Herzeigen ist nicht gleich Hergeben...


----------



## trek 6500 (8. Mai 2010)

nee, denke , ebay und der bike markt genügen .... und in der signatur kann man  ja auch das ein - oder andre unterbringen


----------



## Female (8. Mai 2010)

Ich finde die Idee nicht so schlecht, auch wenn es jetzt in meinen Augen auch kein Must-Have ist.
Ich bin kein grosser Fan von ebay und Co., ich habs lieber etwas "familiärer", von dem her würde ich mich in der LO-Materialbörse bestimmt recht wohl fühlen.


----------



## trhaflhow (8. Mai 2010)

mir fallen da nicht so viele artikel ein die da reinpassen würden


----------



## Warnschild (8. Mai 2010)

Ich fänds nicht schlecht, weil im allgemeinen Bikemarkt frauenspezif. Teile doch gern mal untergehen. 

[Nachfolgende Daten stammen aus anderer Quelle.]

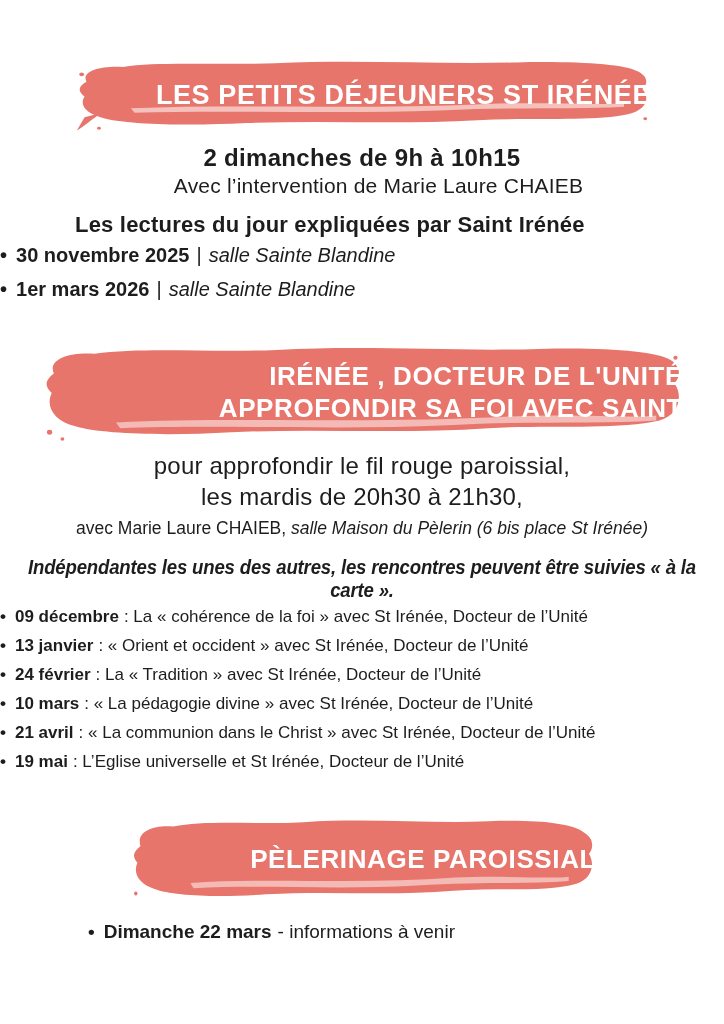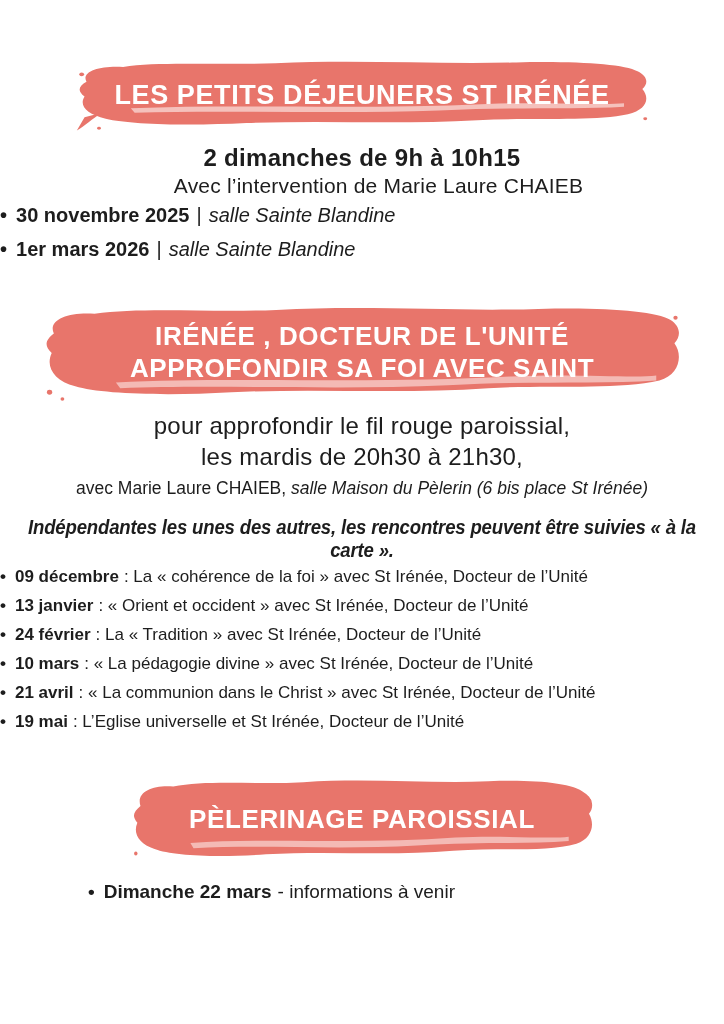--- a/index.html
+++ b/index.html
@@ -12,21 +12,21 @@
     font-family: "Liberation Sans", sans-serif;
     color: #1d1d1d;
     overflow: hidden;
   }
 
   
   .banner {
     position: relative;
     margin: 0 auto;
     display: flex;
-    align-items: center;
+    align-items: flex-end;
     justify-content: center;
     flex-direction: column;
   }
   .banner svg.brush {
     position: absolute;
     inset: 0;
     width: 100%;
     height: 100%;
   }
   .banner .banner-text {
@@ -85,20 +85,21 @@
         <path fill="#ffffff" opacity="0.55" d="M60,68 C170,62 300,70 430,62 C490,59 550,64 572,61 L572,66 C520,70 460,66 380,71 C280,76 160,70 64,74 Z"></path>
         <circle cx="9" cy="22" r="2.5" fill="#E8756B"></circle>
         <circle cx="27" cy="95" r="2" fill="#E8756B"></circle>
         <circle cx="594" cy="82" r="2" fill="#E8756B"></circle>
       </svg>
       <div class="banner-text">LES PETITS DÉJEUNERS ST IRÉNÉE</div>
     </div>
 
     <div class="centered sub1">2 dimanches de 9h à 10h15</div>
     <div class="centered sub2">Avec l’intervention de Marie Laure CHAIEB</div>
+    <div class="heading1">Les lectures du jour expliquées par Saint Irénée</div>
 
     <ul class="plain list-1">
       <li>
         <span class="dot">•</span><span class="b-date">30 novembre 2025</span><span class="sep">|</span><span class="venue">salle Sainte Blandine</span>
       </li>
       <li>
         <span class="dot">•</span><span class="b-date">1er mars 2026</span><span class="sep">|</span><span class="venue">salle Sainte Blandine</span>
       </li>
     </ul>
   </section>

Muss ja nicht "statt", sondern kann problemlos ergänzend zu eBay und "Mixed"-Bereich stehen.

Und wenns sich langfristig nicht bewährt, lässt sich der Bereich ja problemlos wieder abschaffen. 

Von daher von mir aus: Warum nicht?


----------



## Giulia Spider (8. Mai 2010)

Warnschild schrieb:


> Ich fänds nicht schlecht, weil im allgemeinen Bikemarkt frauenspezif. Teile doch gern mal untergehen.


 
Sehe ich genauso.
Gerade im Protektorenbereich sehe ich da Potenzial.


----------



## Bettina (9. Mai 2010)

Und bei den Sätteln ;-)


----------



## Bergradlerin (10. Mai 2010)

Im Moment steht es 13:6 für eine Materialbörse. Ich denke, das ist eindeutig...  

Ich schlage vor, einen Thread zu eröffnen, den ich oben anpinnen werde, damit er nicht verloren geht. Dort könnte alles, was in Kruschkisten, Kellerabteilen und auf Dachböden vor sich hinrostet und verstaubt, angeboten werden. Und natürlich auch Specials wie rosa eloxierte Schnellspanner gesucht werden. Ich hätte übrigens noch hellblaue aus den 80er Jahren...


----------